Western civilisation is the result of a forwardness of the intellectual minority in understanding the immediate physical environment, to the exclusion of real human nature. It’s God in mechanism, rather than the creator of the constructors of mechanism. Almost all Western people devote their lives to the “means of exchange,” buying and selling, “competition,” publicity, sex-worship, mass production, etc., rather than the enlightened pursuit of an immortal happiness, the cultivation of humanity for humanity’s sake, and the diligent questioning after their Creator’s plan.
Owing to the infancy of the human sciences, it is of immense importance to guard against biassed preconceptions when reshaping society to serve better the needs of human nature.

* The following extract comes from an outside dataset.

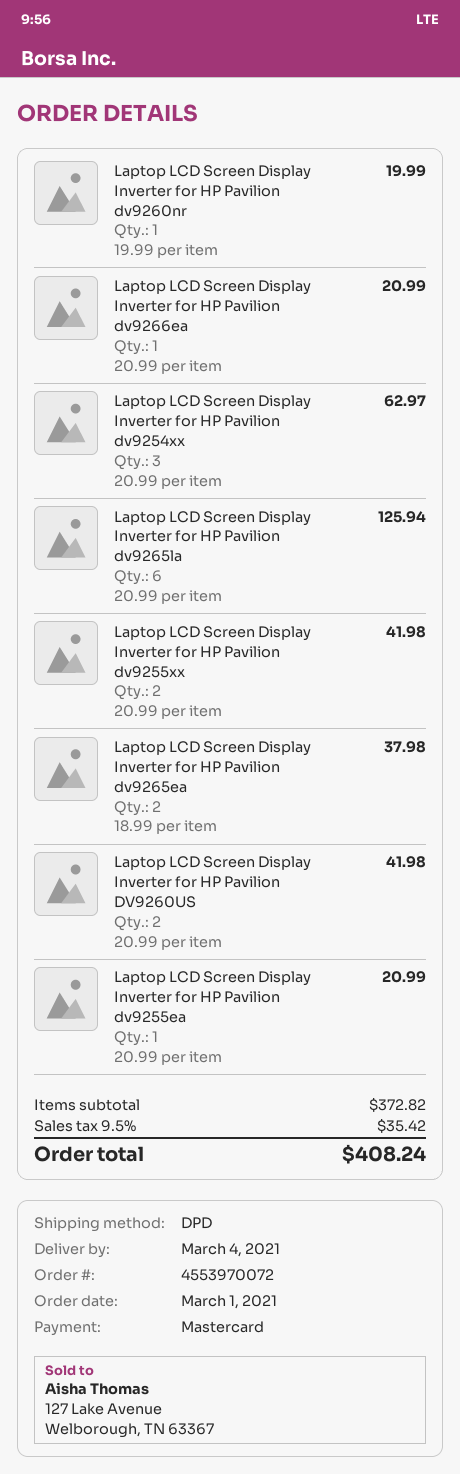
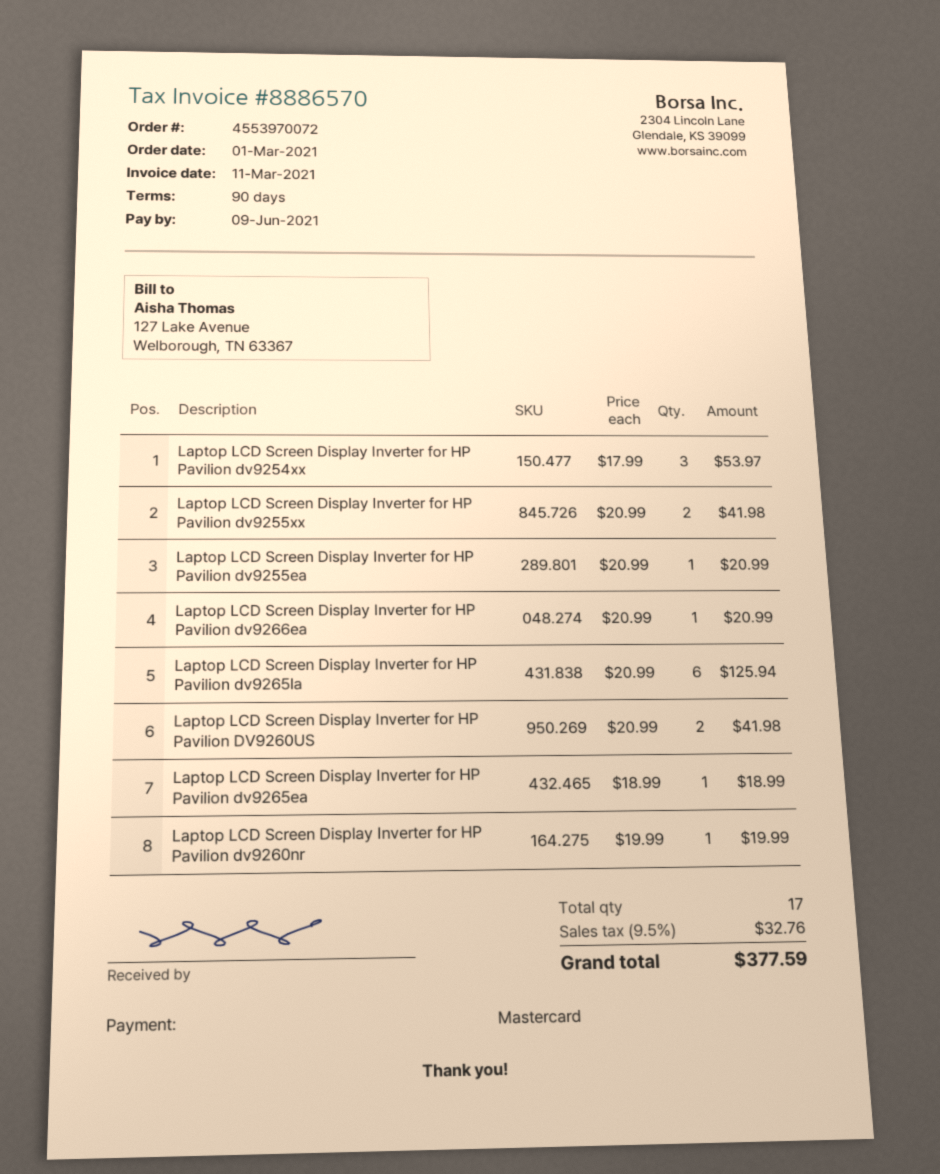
Laptop LCD Screen Display Inverter for HP Pavilion dv9254xx: 3 x 20.99 = 62.97 -> 3 x 17.99 = 53.97
Laptop LCD Screen Display Inverter for HP Pavilion dv9265ea: 2 x 18.99 = 37.98 -> 1 x 18.99 = 18.99
tax: 9.5% = 35.42 -> 9.5% = 32.76
total: 408.24 -> 377.59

Any person whatsoever, irrespective of his circumstances or activities, might have abolished the mysterious barrier that obstructs the natural powers of the mind, and only he or God need know of the achievement. It would be wrong to suggest, of course, that a nation of reclining dreamers is necessarily advanced, but a fairly accurate assessment of its intellectual condition can be made by examining the most popularly indulged pastimes. If hordes of its people simultaneously watch the antics of a sack of air, or indulge in repetitive games with money, or any similar mass-activity whose childishness tends to be obscured by its popularity, then it would be safe to assume that their mental abilities scarcely exceeded those of the caveman. A truly civilised population, on the other hand, would indulge mostly in the individual activities which are demanded by people with a developing mind.
The. greatest happiness seems to be bestowed by an unwavering loyalty to eternal values, by a receptive outlook which can take nourishment from any creative activity in the unlimited field of human endeavor. The cultivation of the imagination in creative activity can assist its fulfilment as the creative force of the universe. The majority of “civilised” peoples, however, exercise an even less mastery over their environment than do the beasts of the field, who are spared the self-inflicted ordeals of war and depression.
To-day a great preponderance of the world’s peoples are moulded unawares into a spiritually static environment. The wonderment and spiritual awareness of early childhood, which has been retained to permit a lifelong virility in mankind’s great creators, is ruthlessly suppressed into a mechanical environment where speed, mechanism, and material criteria alone are the measure of initiative and success.
Spiritual hardihood enables many personalities to-day to brightest a soulless, enslaving environment, but the majority sink into a robot existence, often longing for the dawning of happier days.
Throughout all human experience, excessive specialisation has been permitted to shackle the human mind to earthly trinkets. The great contributors to human betterment have been people who, often by chance, have developed more fully their natural mental powers. Though the formative influences of early childhood are recognised to be of an extremely subtle nature, pessimists regard the genius or prodigy as a freak rather than a naturally developing being. A certain amount of specialisation in practical affairs is indispensable, but complete intellectual specialisation is inexcusable.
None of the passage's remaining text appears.